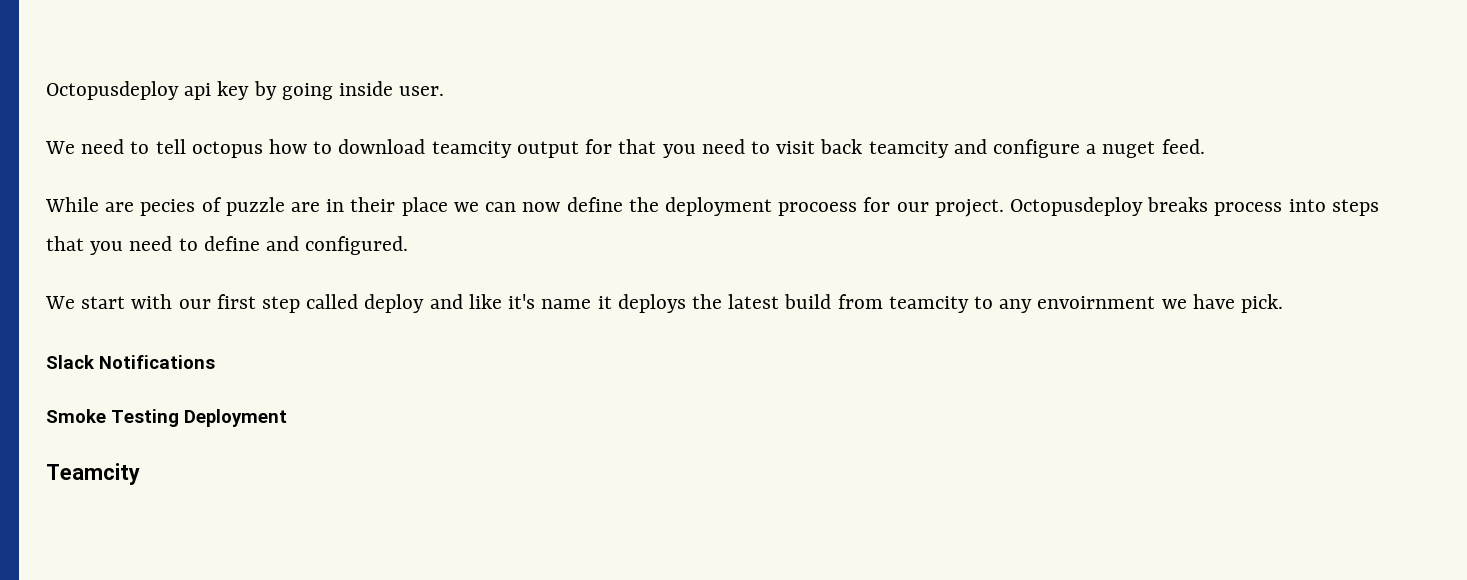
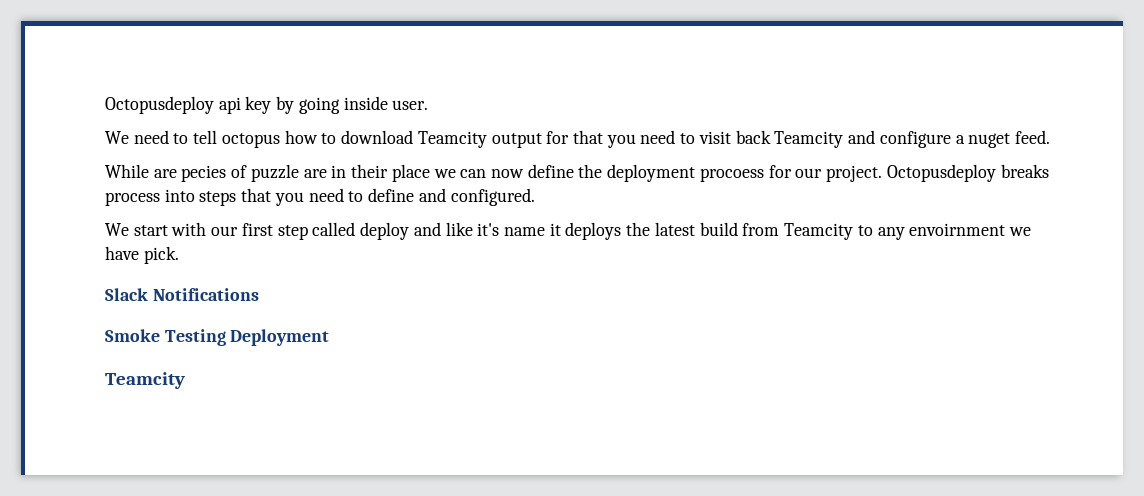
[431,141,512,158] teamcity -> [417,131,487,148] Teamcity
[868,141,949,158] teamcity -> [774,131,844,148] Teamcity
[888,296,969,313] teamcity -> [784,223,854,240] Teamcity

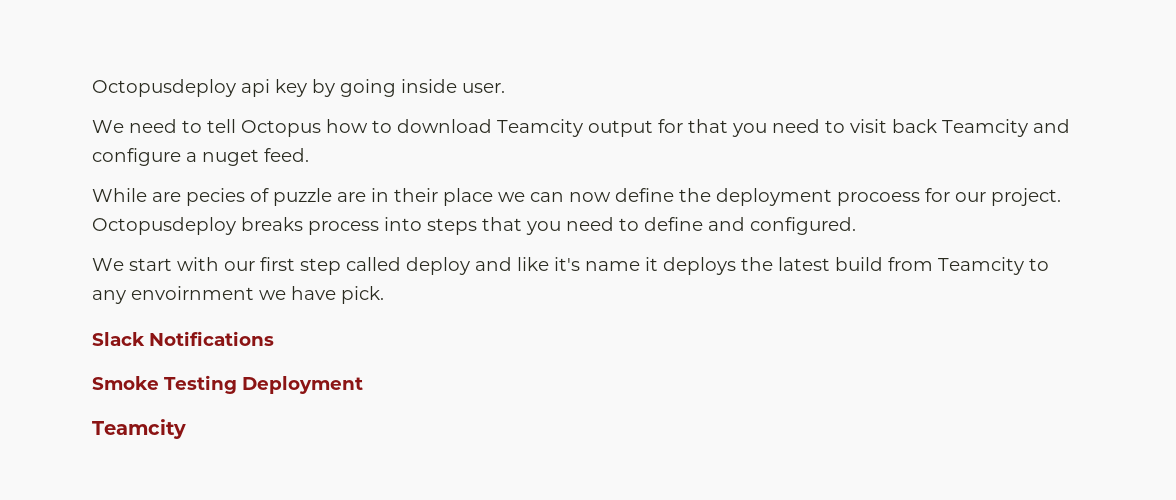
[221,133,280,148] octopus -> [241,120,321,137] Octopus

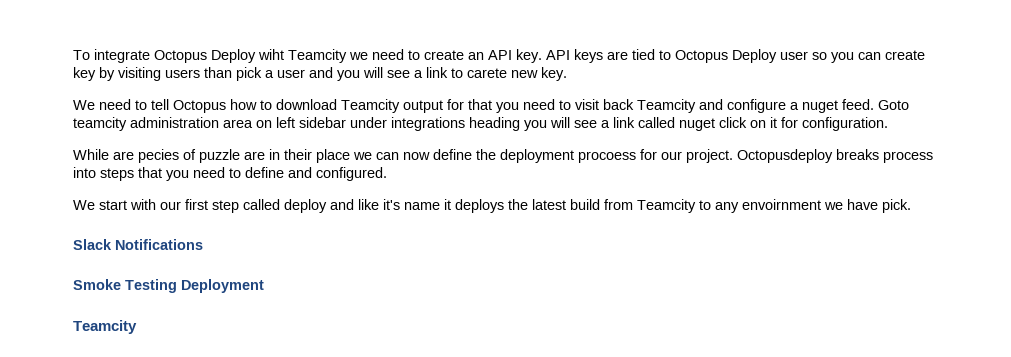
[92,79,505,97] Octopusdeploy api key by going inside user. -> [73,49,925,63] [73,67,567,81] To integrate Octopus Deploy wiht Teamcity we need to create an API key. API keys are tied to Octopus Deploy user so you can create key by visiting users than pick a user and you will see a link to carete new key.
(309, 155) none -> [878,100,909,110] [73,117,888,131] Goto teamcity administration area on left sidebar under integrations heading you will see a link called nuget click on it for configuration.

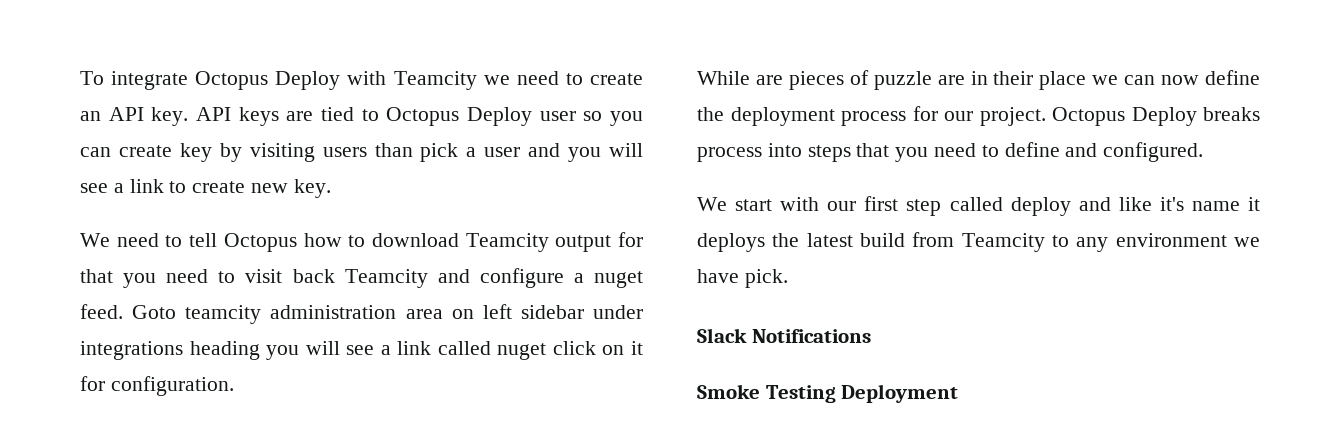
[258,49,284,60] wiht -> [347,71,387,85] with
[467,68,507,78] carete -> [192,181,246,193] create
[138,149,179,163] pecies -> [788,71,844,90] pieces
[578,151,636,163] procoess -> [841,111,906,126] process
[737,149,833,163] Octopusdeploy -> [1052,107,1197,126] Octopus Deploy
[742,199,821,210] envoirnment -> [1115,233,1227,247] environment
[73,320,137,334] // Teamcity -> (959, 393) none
★ ★ ★
● What needs to be done
Print from the line containing "[868,141,949,158] teamcity ->" through the line containing "[138,149,179,163] pecies ->" in the data above, exactly as the lines stand, and omit every picture.

● Result of the exercise
[868,141,949,158] teamcity -> [774,131,844,148] Teamcity
[888,296,969,313] teamcity -> [784,223,854,240] Teamcity

[221,133,280,148] octopus -> [241,120,321,137] Octopus

[92,79,505,97] Octopusdeploy api key by going inside user. -> [73,49,925,63] [73,67,567,81] To integrate Octopus Deploy wiht Teamcity we need to create an API key. API keys are tied to Octopus Deploy user so you can create key by visiting users than pick a user and you will see a link to carete new key.
(309, 155) none -> [878,100,909,110] [73,117,888,131] Goto teamcity administration area on left sidebar under integrations heading you will see a link called nuget click on it for configuration.

[258,49,284,60] wiht -> [347,71,387,85] with
[467,68,507,78] carete -> [192,181,246,193] create
[138,149,179,163] pecies -> [788,71,844,90] pieces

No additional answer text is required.